About this task: Your whole reply should be the lines from the one that contains "[99,799,145,814] 2.2.9 ->" through the last line of the listing, copied exactly.

Exercise data:
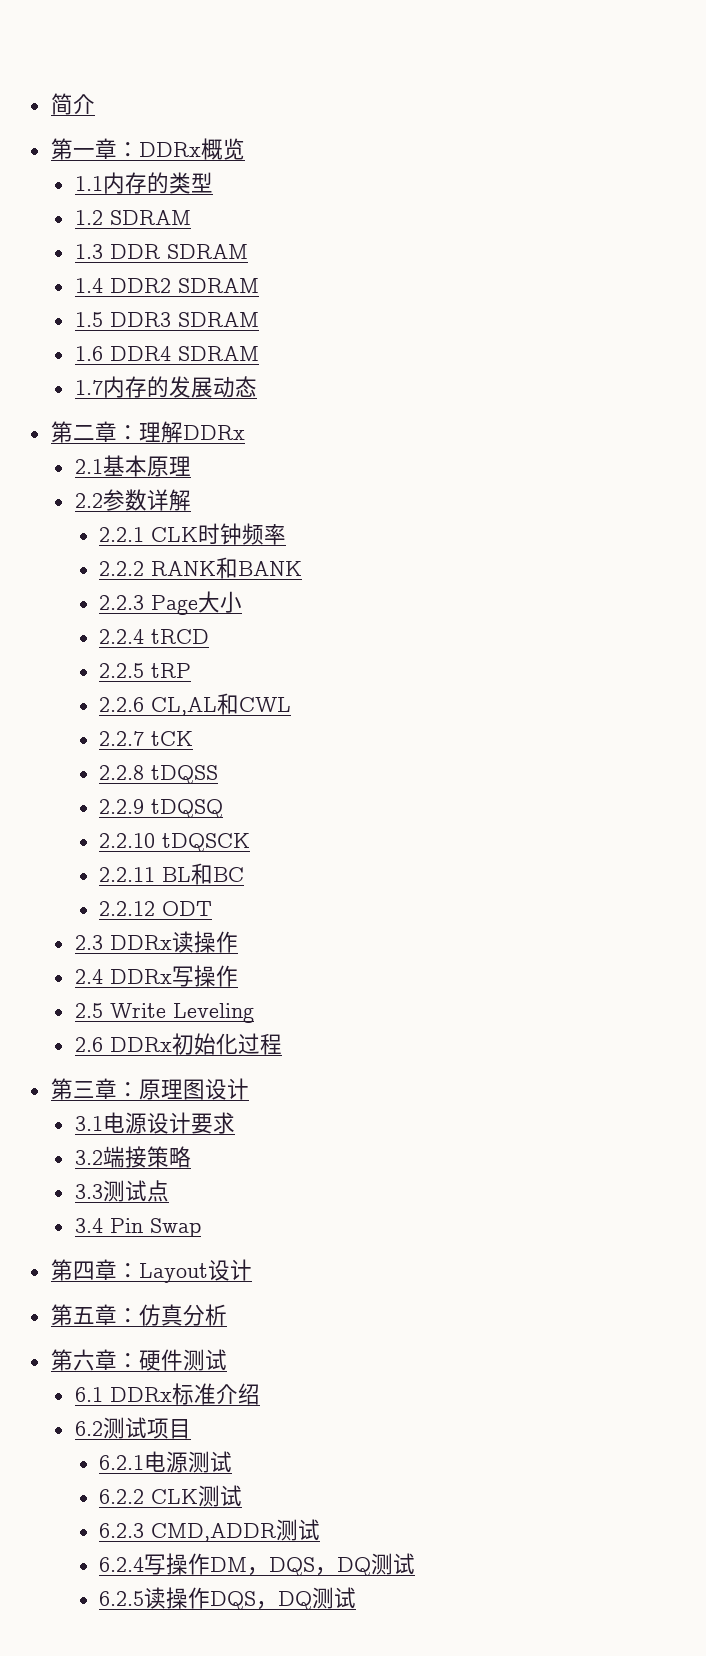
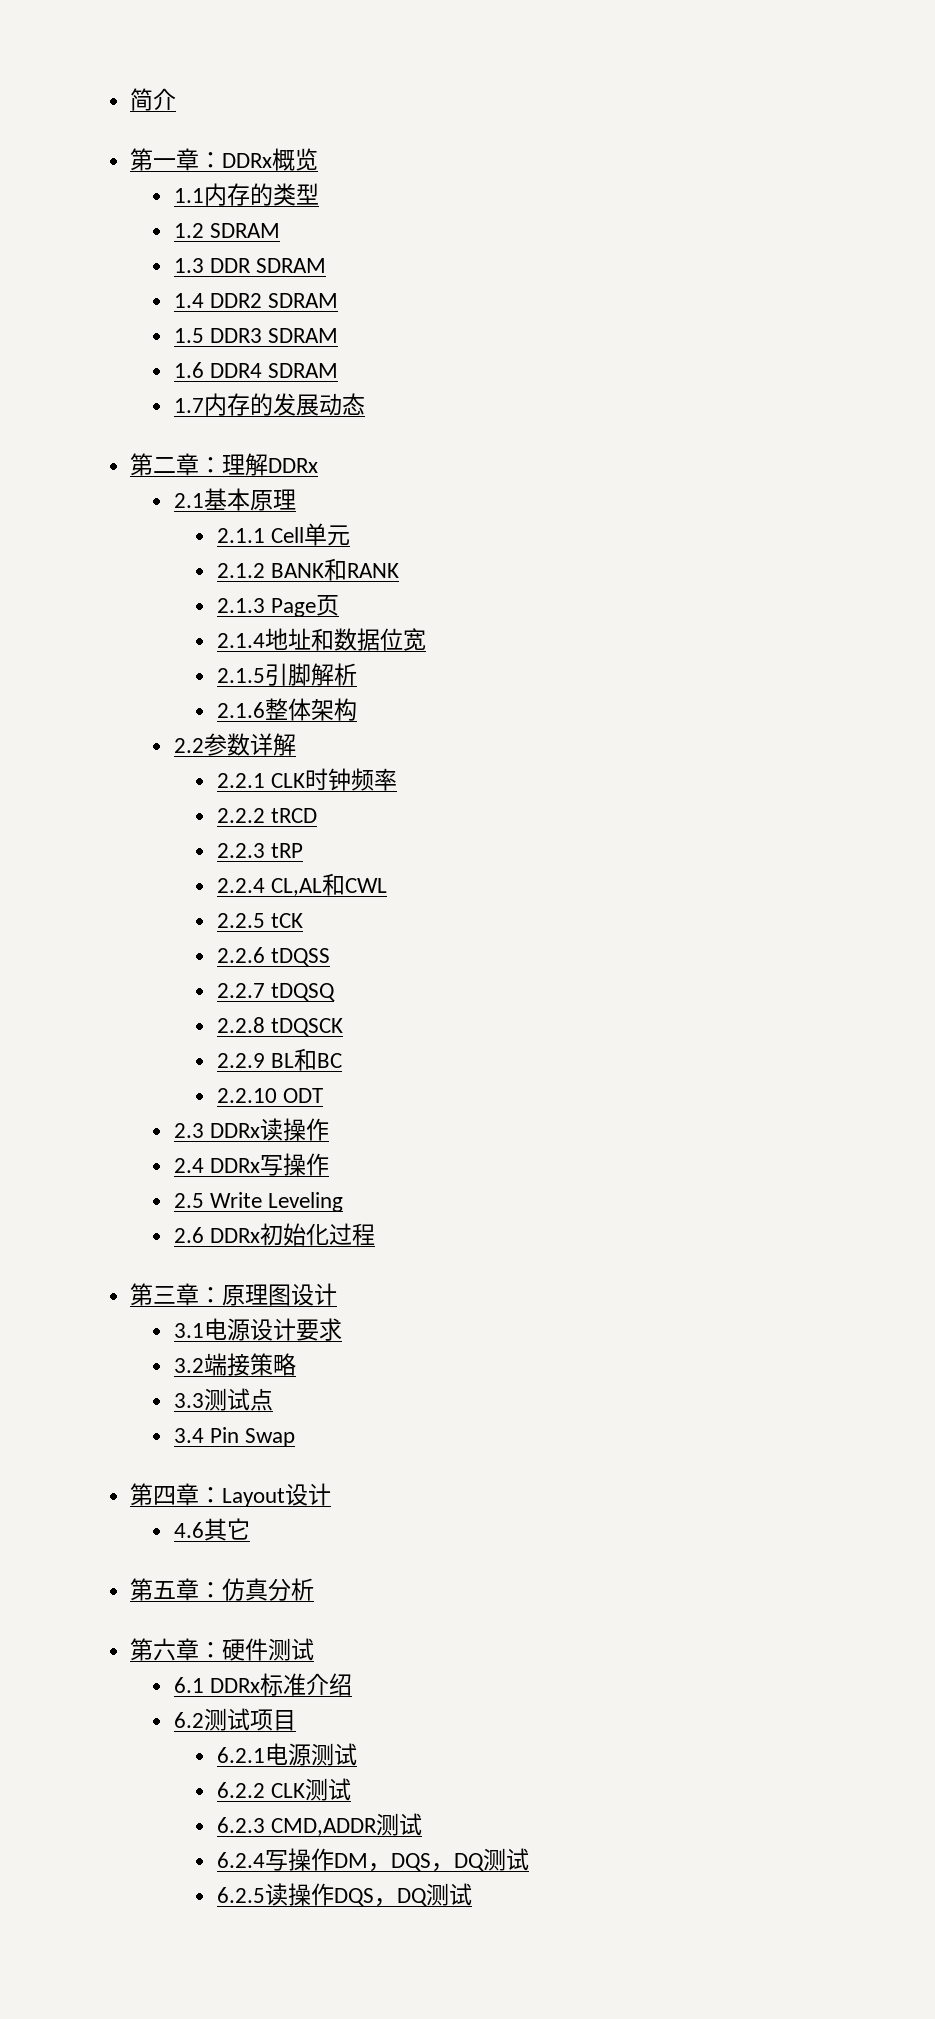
(191, 466) none -> [216,523,350,546] [216,558,399,581] [216,595,339,617] [216,628,426,651] [216,663,357,686] [216,698,357,721] // 2.1.1 Cell单元 // 2.1.2 BANK和RANK // 2.1.3 Page页 // 2.1.4地址和数据位宽 // 2.1.5引脚解析 // 2.1.6整体架构
[151,557,303,579] RANK和BANK -> [270,808,317,823] tRCD
[151,591,243,615] Page大小 -> [270,843,303,858] tRP
[151,629,210,644] [99,663,192,678] [99,697,145,712] tRCD // 2.2.5 tRP // 2.2.6 -> (265, 885) none
[99,731,145,746] 2.2.7 -> [216,913,265,928] 2.2.5
[99,765,145,780] 2.2.8 -> [216,947,265,963] 2.2.6
[99,799,145,814] 2.2.9 -> [216,983,265,998] 2.2.7
[99,833,156,848] 2.2.10 -> [216,1017,265,1033] 2.2.8
[99,867,156,882] 2.2.11 -> [216,1053,265,1068] 2.2.9
[99,901,156,916] 2.2.12 -> [216,1088,277,1103] 2.2.10
(252, 1270) none -> [173,1518,250,1541] // 4.6其它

Expected answer:
[99,799,145,814] 2.2.9 -> [216,983,265,998] 2.2.7
[99,833,156,848] 2.2.10 -> [216,1017,265,1033] 2.2.8
[99,867,156,882] 2.2.11 -> [216,1053,265,1068] 2.2.9
[99,901,156,916] 2.2.12 -> [216,1088,277,1103] 2.2.10
(252, 1270) none -> [173,1518,250,1541] // 4.6其它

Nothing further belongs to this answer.